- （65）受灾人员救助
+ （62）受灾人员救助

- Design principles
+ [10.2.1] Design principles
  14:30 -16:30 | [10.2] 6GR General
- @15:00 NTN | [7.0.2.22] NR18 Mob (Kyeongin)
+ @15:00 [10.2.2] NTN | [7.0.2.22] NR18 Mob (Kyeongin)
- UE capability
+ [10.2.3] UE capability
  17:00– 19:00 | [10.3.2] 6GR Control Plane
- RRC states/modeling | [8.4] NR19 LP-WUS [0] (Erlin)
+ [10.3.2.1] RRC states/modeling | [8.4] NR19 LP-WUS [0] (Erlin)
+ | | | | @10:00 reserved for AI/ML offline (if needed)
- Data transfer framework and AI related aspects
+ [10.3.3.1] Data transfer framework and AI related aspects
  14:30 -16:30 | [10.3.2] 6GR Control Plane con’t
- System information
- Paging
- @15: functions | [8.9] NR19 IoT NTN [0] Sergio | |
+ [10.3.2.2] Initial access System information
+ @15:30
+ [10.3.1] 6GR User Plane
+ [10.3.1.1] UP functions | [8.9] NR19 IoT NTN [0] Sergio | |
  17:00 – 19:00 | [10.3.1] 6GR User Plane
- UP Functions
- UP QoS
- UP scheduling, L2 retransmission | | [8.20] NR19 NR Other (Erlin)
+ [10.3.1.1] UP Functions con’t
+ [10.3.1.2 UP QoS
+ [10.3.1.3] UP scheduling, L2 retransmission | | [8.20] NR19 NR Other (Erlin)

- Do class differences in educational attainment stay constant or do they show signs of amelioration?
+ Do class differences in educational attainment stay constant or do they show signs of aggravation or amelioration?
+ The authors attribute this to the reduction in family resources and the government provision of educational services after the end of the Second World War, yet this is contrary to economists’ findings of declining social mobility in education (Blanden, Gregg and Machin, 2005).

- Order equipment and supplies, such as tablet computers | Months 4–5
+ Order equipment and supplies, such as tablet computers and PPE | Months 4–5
━━━━━━━━━━━━━━━━
HOW TO COMPLETE THIS TASK:
Across the material, report every line that has the word "educational".

RESPONSE:
- Do class differences in educational attainment stay constant or do they show signs of amelioration?
+ Do class differences in educational attainment stay constant or do they show signs of aggravation or amelioration?
+ The authors attribute this to the reduction in family resources and the government provision of educational services after the end of the Second World War, yet this is contrary to economists’ findings of declining social mobility in education (Blanden, Gregg and Machin, 2005).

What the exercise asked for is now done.